A branch of the Galbraiths held Culcreuch in Strathendrick in 1320, and before the end of that century had inherited the leadership of the clan. In 1489 the twelfth chief, Thomas Galbraith of Culcreuch, was captured by James IV and hanged. The 17th Chief of Clan Galbraith, Robert Galbraith, Laird of Culcreuch brought ruin to the clan. Sometime before 1593 Robert’s widowed mother had married, against his wishes, the chief of the Clan MacAulay, Aulay MacAulay, Laird of Ardencaple. Galbraith’s animosity towards MacAulay was so much that Galbraith was said to have “gevin vp kindnes, and denunceit his euill-will to him with solempne vowis of revenge“. In spring of 1593, Robert Galbraith, purchased a commission of Justiciary, a commission of fire and sword, to pursue the Clan Gregor and “their ressetters and assisters“. Both the MacAulays and Colquhouns were suspicious of Galbraith’s real intentions, and on May 3, 1593 the lairds of the two clans complained that Galbraith had only purchased the commission under counsel from George Buchanan and that Galbraith had no intentions of actually harassing the MacGregors. It seemed more likely that the Galbraiths, allied with the Buchanans would direct their vengeance against the MacAulays and Colquhouns, under the guise of hunting and clearing the Clan Gregor from the Lennox.

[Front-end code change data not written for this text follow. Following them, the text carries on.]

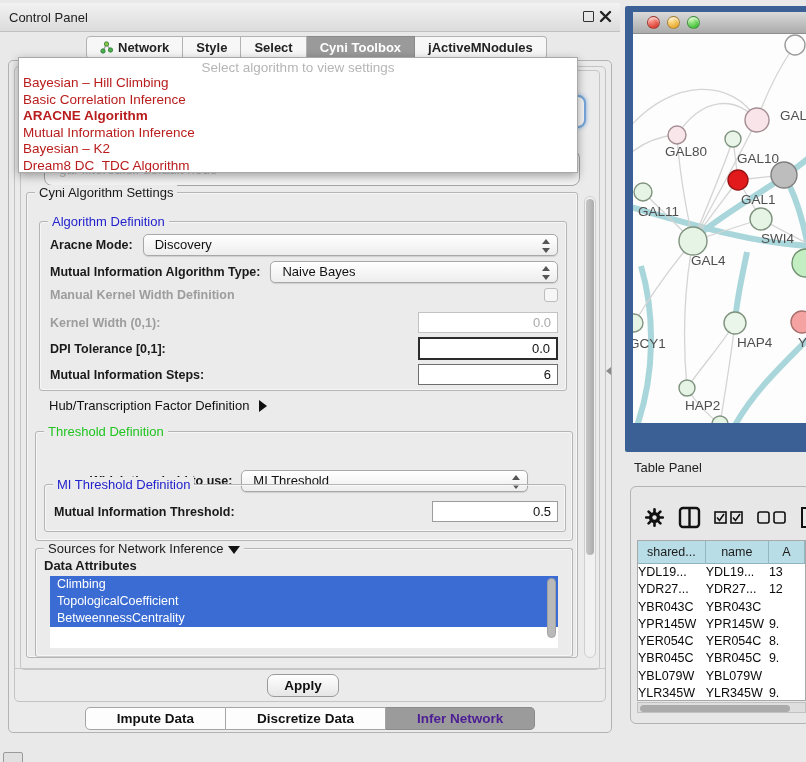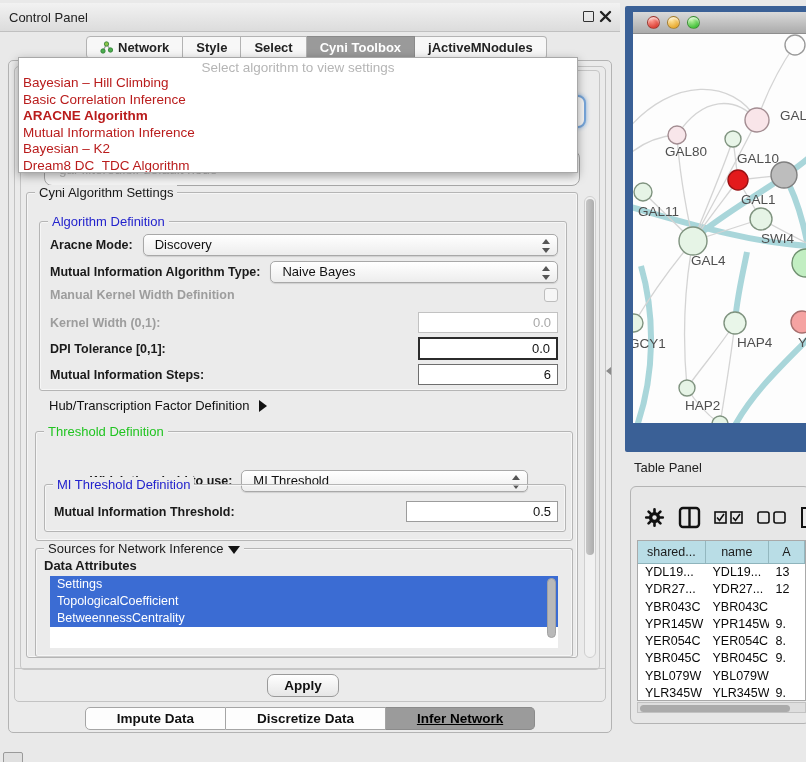--- a/index.html
+++ b/index.html
@@ -114,21 +114,21 @@
     border:1px solid #9a9a9a; border-radius:7px;
     font-size:13.5px; font-weight:bold; text-align:center; line-height:21px; color:#111;
   }
   .btabs { left:0; top:707px; width:620px; display:flex; justify-content:center; }
   .btab {
     padding:0 31px; height:23px; line-height:22px; font-size:13.5px; font-weight:bold;
     background:#fdfdfd; border:1px solid #a5a5a5; border-left:none; color:#111;
   }
   .btab:first-child { border-left:1px solid #a5a5a5; border-radius:5px 0 0 5px; }
   .btab:last-child { border-radius:0 5px 5px 0; }
-  .btab.sel { background:#9b9b9b; color:#000000; border-color:#8b8b8b;text-decoration:underline; }
+  .btab.sel { background:#9b9b9b; color:#4c1d95; border-color:#8b8b8b; }
 
   .resize-handle { left:606px; top:367px; width:0; height:0;
     border-top:4px solid transparent; border-bottom:4px solid transparent; border-right:5px solid #8a8a8a; }
 
   
   .net-frame { left:625px; top:6px; width:200px; height:446px; background:#3a6096; border-radius:2px; }
   .net-titlebar {
     left:633px; top:12px; width:192px; height:22px;
     background:linear-gradient(#dadada,#ababab); border-bottom:1px solid #8e8e8e;
     display:flex; align-items:center; gap:7px; padding-left:14px;
@@ -140,21 +140,21 @@
   
   .tp-title { left:634px; top:460px; font-size:13px; color:#222; }
   .tp-box { left:630px; top:486px; width:180px; height:238px;
     background:#e7e7e7; border:1px solid #b4b4b4; border-radius:6px; }
   .tp-toolbar { left:644px; top:505px; width:162px; height:28px; display:flex; align-items:center; gap:13px; }
   .tbl { left:637px; top:540px; width:169px; height:161px; background:#fff;
     border:1px solid #a9a9a9; overflow:hidden; font-size:12.5px; }
   .tbl-head { display:flex; background:#b9dde6; border-bottom:1px solid #8fb4bc; height:23px; }
   .tbl-head .hc { border-right:1px solid #93b7bf; text-align:center; line-height:22px; color:#1c1c1c; overflow:hidden; white-space:nowrap; }
   .tbl-row { display:flex; height:17.3px; line-height:17px; color:#0a0a0a; }
-  .tbl-row .c { overflow:hidden; white-space:nowrap; padding-left:7px; }
+  .tbl-row .c { overflow:hidden; white-space:nowrap; }
   .hscroll { left:637px; top:702px; width:169px; height:11px; background:#dedede; border:1px solid #c2c2c2; }
   .hscroll .thumb { position:absolute; left:2px; top:1.5px; width:150px; height:7px; background:#ababab; border-radius:4px; }
 
   .bl-widget { left:3px; top:752px; width:20px; height:14px; background:#e0e0e0; border:1px solid #9a9a9a; border-radius:2px; }
   svg text { font-family:"Liberation Sans", sans-serif; }
 </style>
 </head>
 <body>
 
 <div class="screen">
@@ -267,31 +267,31 @@
               <i class="up"></i>
               <i class="dn"></i>
             </span>
         </div>
       </div>
 
       <div class="groupbox" style="left:8px; top:52px; width:522px; height:48px;">
         <span class="legend blue">MI Threshold Definition</span>
         <div class="row abs" style="left:9px; top:16px; width:504px;">
           <span class="lbl">Mutual Information Threshold:</span>
-          <div class="field plain" style="margin-left:auto; width:152px;padding-left:8px;">0.5</div>
+          <div class="field plain" style="margin-left:auto; width:126px;padding-left:8px;">0.5</div>
         </div>
       </div>
     </div>
 
     <div class="groupbox" style="left:8px; top:355px; width:538px; height:109px; border-bottom-color:#cfcfcf;">
       <span class="legend"><span>Sources for Network Inference</span><span class="tri-down"></span></span>
       <div class="abs lbl" style="left:8px; top:9px; font-size:13px;">Data Attributes</div>
       <div class="attr-list abs" id="attr-list" style="left:14px; top:27px; width:508px; height:72px;">
         <div class="attr-scroll"></div>
-      <div class="attr-item">Settings</div>
+      <div class="attr-item">Climbing</div>
           <div class="attr-item">TopologicalCoefficient</div>
           <div class="attr-item">BetweennessCentrality</div>
         </div>
     </div>
   </div>
 
   <div class="abs vscroll" style="left:584px; top:196px; width:12px; height:462px;">
     <div class="thumb"></div>
   </div>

Ultimately Robert Galbraith’s letter of commission was taken from him. In 1612 Robert and his wife, likely from pressure from higher up, gave up possession of West Milligs, to his mother who had married MacAulay. Thus, West Milligs, which adjoined Ardencaple modern day Helensburgh, had been held by the Galbraiths of Culcreuch since at least the mid fifteenth century, was lost to the MacAulays of Ardencaple. In 1622, Robert Galbraith, Laird of Culcreuch, was in debt to his brother-in-law, whom he attempted to assassinate, was denounced as a rebel, and forced to give up Culcreuch Castle. Galbraith then fled Scotland for Ireland where he died ten years later, leaving nothing for his son to inherit, and his grandson the 19th Chief of Clan Galbraith was the last of his line. There were other Galbraith family members in Scotland who did not live in castles with nobility, but were members of the middle class, or working men of their day.